China is considering cutting subsidies for China-Europe rail shipments and reducing its investments in Russia’s portion of Belt and Road, according to sources in the Russian Ministry of Transport.
Cuts in shipment subsidies covering 40 to 50 percent of the total cost would lead to higher rates for shippers and could slow the strong growth in volume on the trade in recent years. The infrastructure investments under threat include modernization of the Trans-Siberian Railway (TSR) and Russia-China border crossings at Zabaikalsk-Manchuria and Makhalino-Hunchun.
“Even such high tariffs of $6,000 to $7,500 for the delivery of a 20-foot container from the Chinese northeast provinces Heilongjiang, Jilin, and Liaoning to Moscow does not fully cover expenditures of transport companies,” said Kirill Konstantinov, deputy head of logistics department in the Russian Ministry of Transport.
For the route to be profitable rates would have to hover between $8,000 and $9,000 per container. That compares with between $11,000 to $12,500 for sending the same amount of cargo by air and $1,200 to $2,000 depending on the season for ocean shipping, he said. The transit time by rail is 18 to 20 days, compared to around 35 days for ocean shipping.
For the delivery of cargo from Moscow to Germany (Hamburg, Duisburg), shippers must pay an additional $2,000 to $2,500 per TEU in the case of both rail and air.

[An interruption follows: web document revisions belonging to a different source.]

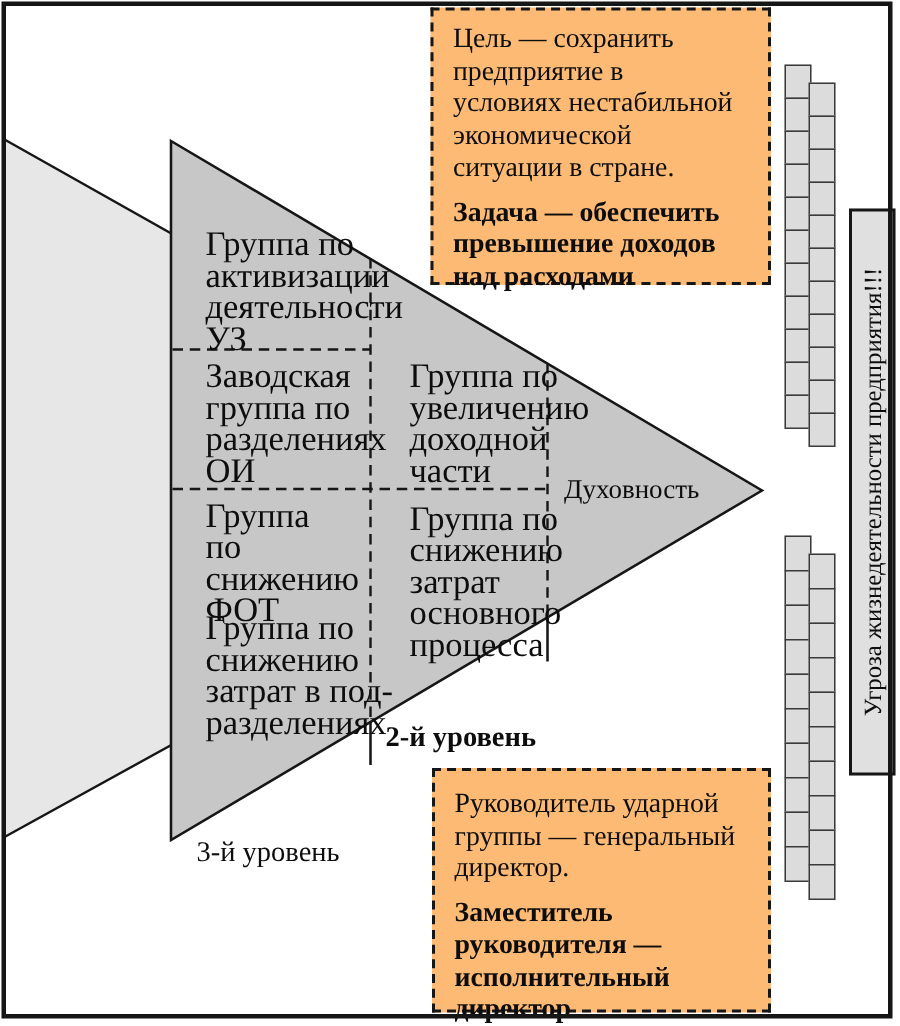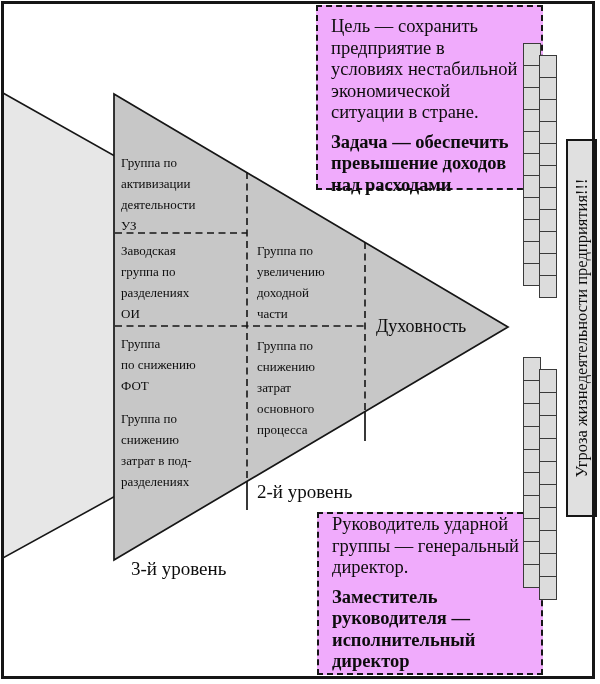--- a/index.html
+++ b/index.html
@@ -6,33 +6,33 @@
   #stage{
     position:relative;width:600px;height:684px;background:#ffffff;overflow:hidden;
     font-family:"Liberation Serif","DejaVu Serif",serif;color:#0d0d0d;
   }
   #frame{
     position:absolute;left:1px;top:1px;width:594px;height:678px;
     border:3px solid #161616;box-sizing:border-box;pointer-events:none;
   }
   svg{position:absolute;left:0;top:0;}
   .txt{position:absolute;white-space:pre-line;}
-  .cell{font-size:13px;line-height:21px;width:128px;}
+  .cell{font-size:23px;line-height:21px;width:128px;margin-left:16px;}
   .staff{
     left:3px;top:268px;width:106px;text-align:center;
     font-size:19.5px;line-height:27px;
   }
   .lvl{font-size:19px;line-height:22px;}
   .spirit{left:376px;top:316px;font-size:18px;text-align:right;}
   .dash-box{
-    position:absolute;background:#f0abfc;border:2px dashed #161616;
-    box-sizing:border-box;font-size:18.5px;line-height:21.5px;margin-left:29px;
+    position:absolute;background:#fdba74;border:2px dashed #161616;
+    box-sizing:border-box;font-size:18.5px;line-height:21.5px;
   }
   #goal-box{left:287px;top:5px;width:227px;height:185px;padding:9px 8px 0 13px;}
-  #leader-box{left:288px;top:512px;width:226px;height:163px;padding:0 8px 0 13px;}
+  #leader-box{left:288px;top:512px;width:226px;height:163px;padding:12px 8px 0 13px;}
   .dash-box .para{white-space:pre-line;}
   .dash-box .para + .para{margin-top:8px;font-weight:bold;}
   #threat-banner{
     position:absolute;left:566px;top:139px;width:31px;height:378px;
     background:#e0e0e0;border:2.5px solid #161616;box-sizing:border-box;
   }
   #threat-banner .vtext{
     position:absolute;left:50%;top:50%;width:372px;height:26px;
     transform:translate(-50%,-50%) rotate(-90deg);
     text-align:center;font-size:16.5px;line-height:26px;white-space:nowrap;
@@ -90,21 +90,21 @@
 доходной
 части</div>
   <div class="txt cell" style="left:257px;top:335px;">Группа по
 снижению
 затрат
 основного
 процесса</div>
 
   <div class="txt spirit">Духовность</div>
 
-  <div class="txt lvl" style="left:257px;top:481px;">2-й уровень</div>
+  <div class="txt lvl" style="left:257px;top:481px;font-weight:bold;">2-й уровень</div>
   <div class="txt lvl" style="left:131px;top:558px;">3-й уровень</div>
 
   <div id="goal-box" class="dash-box">
     <div class="para">Цель — сохранить
 предприятие в
 условиях нестабильной
 экономической
 ситуации в стране.</div>
     <div class="para">Задача — обеспечить
 превышение доходов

China had planned to divert 15 percent of its overall container flows between it and Europe to rail but will now have to adjust those efforts because of how unprofitable the route is for transportation companies, Konstantinov said.
The subsidies have been a major contributor to Asia-Europe rail growth, which has been so strong it has placed a spotlight on the structural issues of Europe’s rail network and raised questions over whether it could handle continued growth.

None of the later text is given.